In the data below, begin at the line with "import Reactotron from" and stop after the line with "enhance chat interaction."; output those lines exactly and no pictures.
Top of LISTED ENTRIES
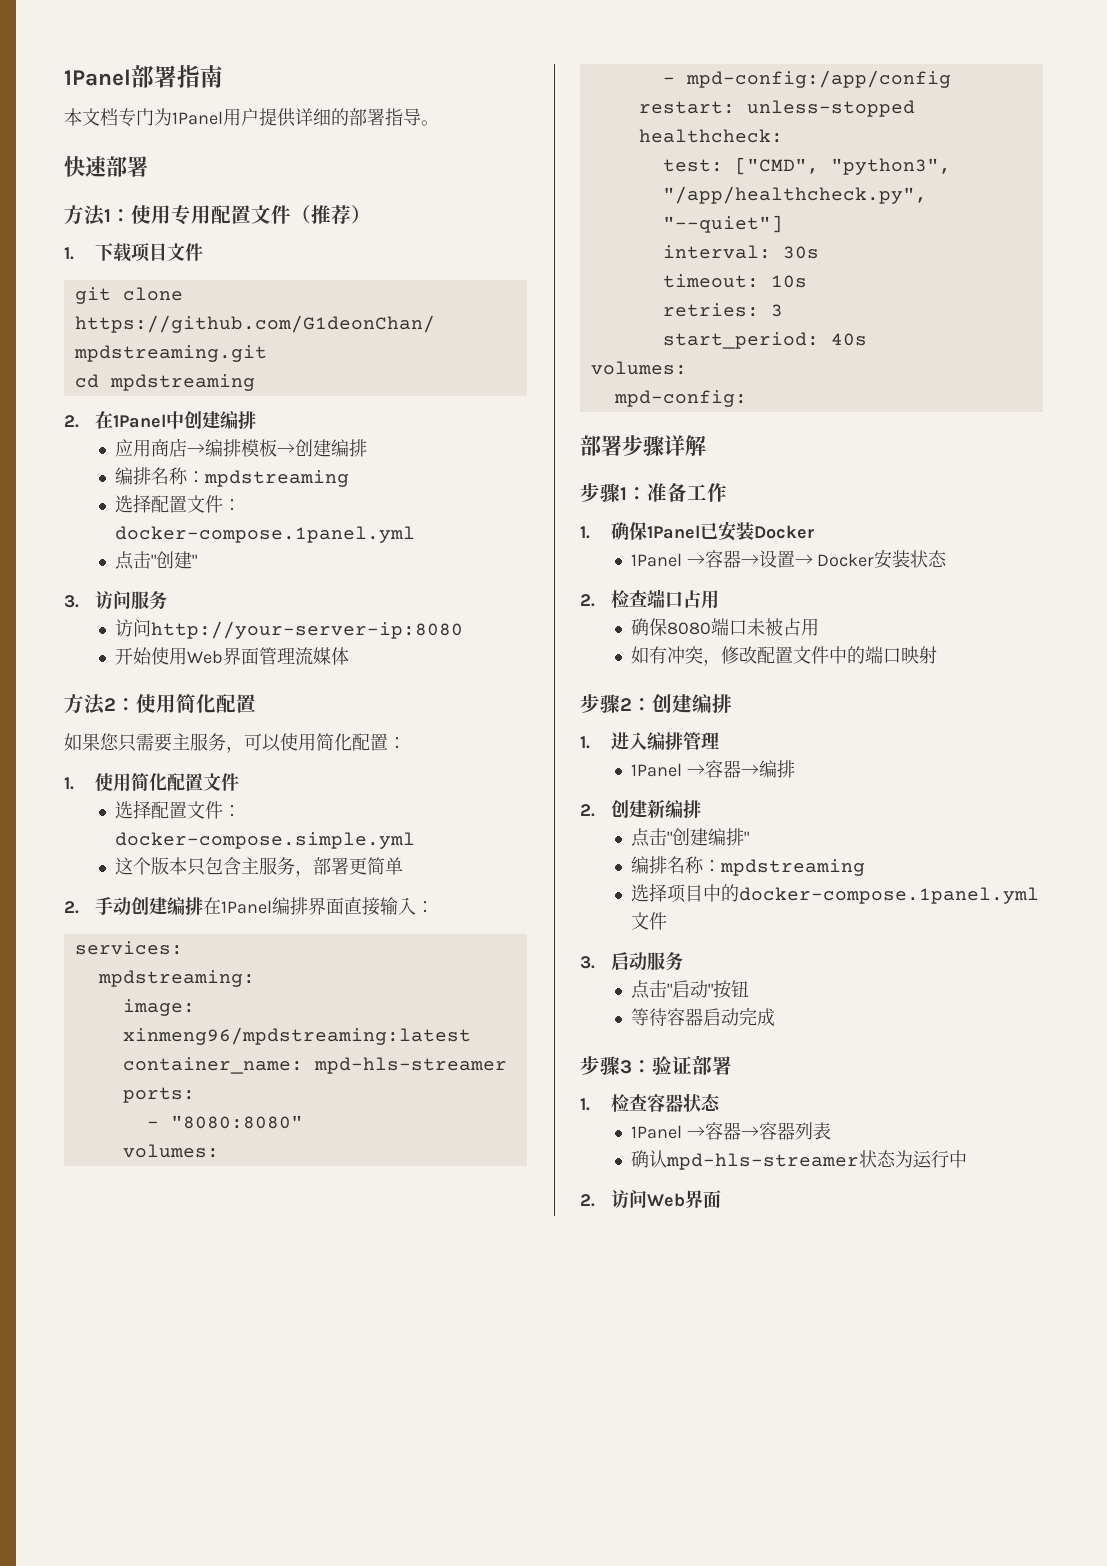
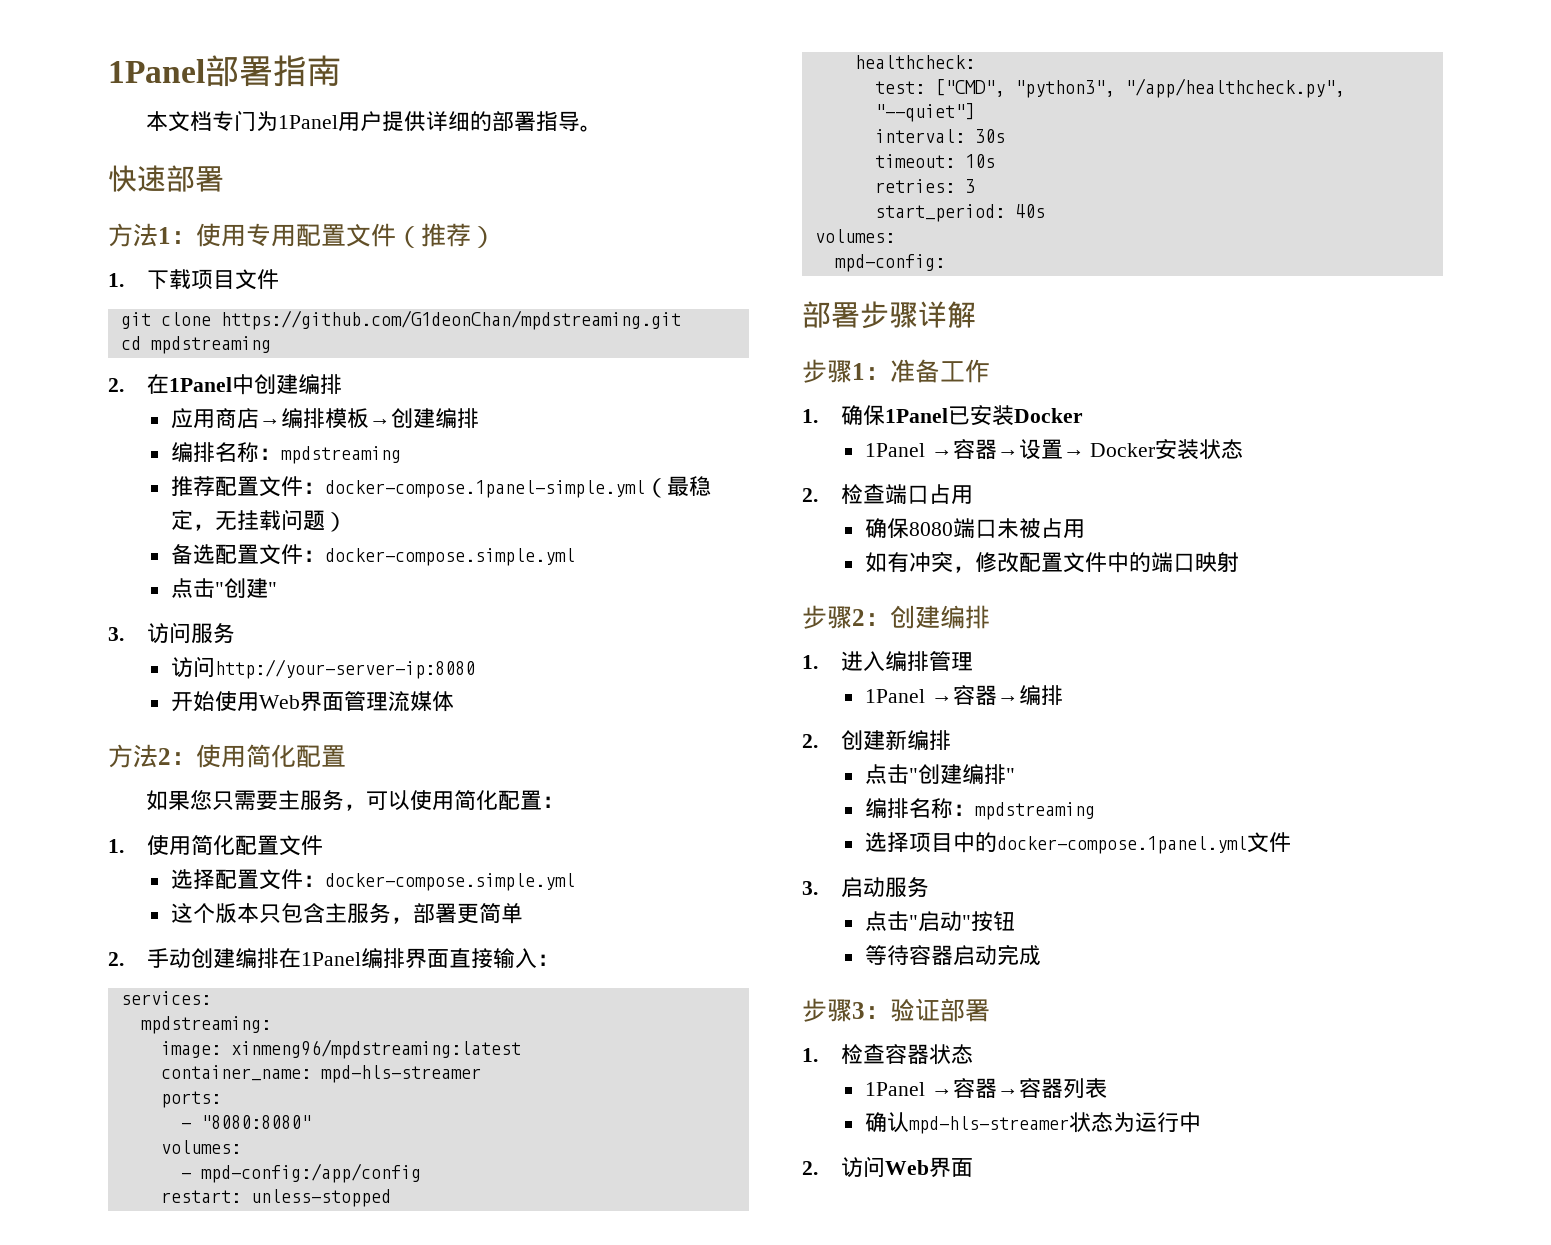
- 选择配置文件：docker-compose.1panel.yml
+ 推荐配置文件：docker-compose.1panel-simple.yml（最稳定，无挂载问题）
+ 备选配置文件：docker-compose.simple.yml

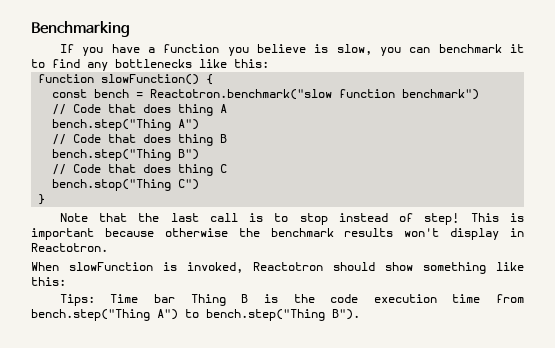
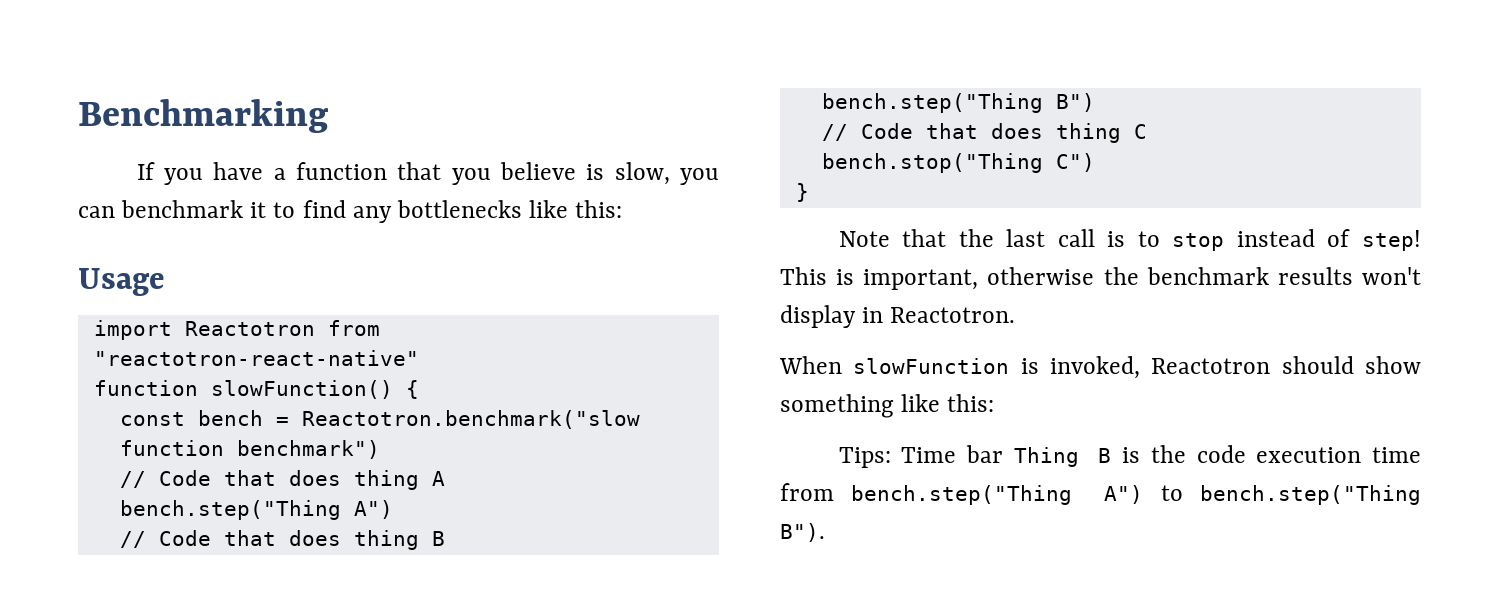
- If you have a function you believe is slow, you can benchmark it to find any bottlenecks like this:
+ If you have a function that you believe is slow, you can benchmark it to find any bottlenecks like this:
+ Usage
+ import Reactotron from "reactotron-react-native"
- This is important because otherwise the benchmark results won't display in Reactotron.
+ This is important, otherwise the benchmark results won't display in Reactotron.

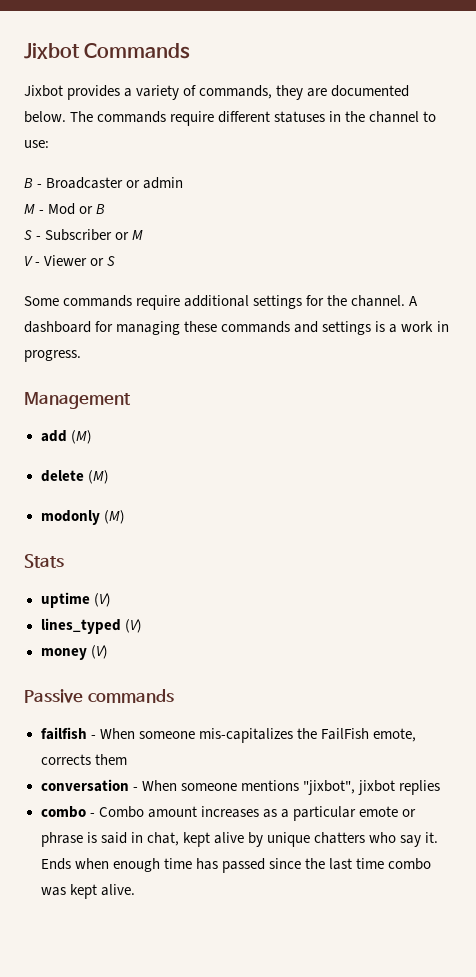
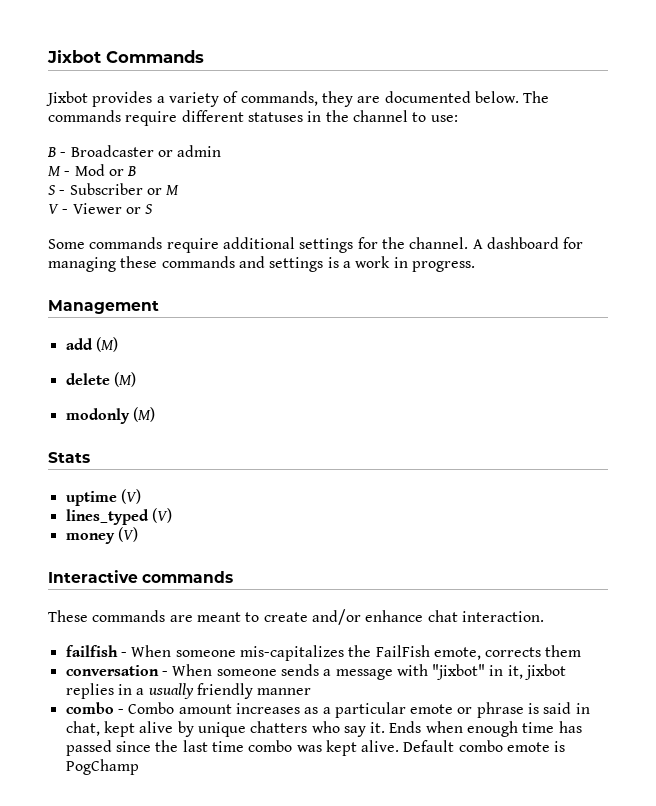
- Passive commands
+ Interactive commands
+ These commands are meant to create and/or enhance chat interaction.
- conversation - When someone mentions "jixbot", jixbot replies
+ conversation - When someone sends a message with "jixbot" in it, jixbot replies in a usually friendly manner
+ Default combo emote is PogChamp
Bottom of LISTED ENTRIES
**WRITTEN REPLY**:
+ import Reactotron from "reactotron-react-native"
- This is important because otherwise the benchmark results won't display in Reactotron.
+ This is important, otherwise the benchmark results won't display in Reactotron.

- Passive commands
+ Interactive commands
+ These commands are meant to create and/or enhance chat interaction.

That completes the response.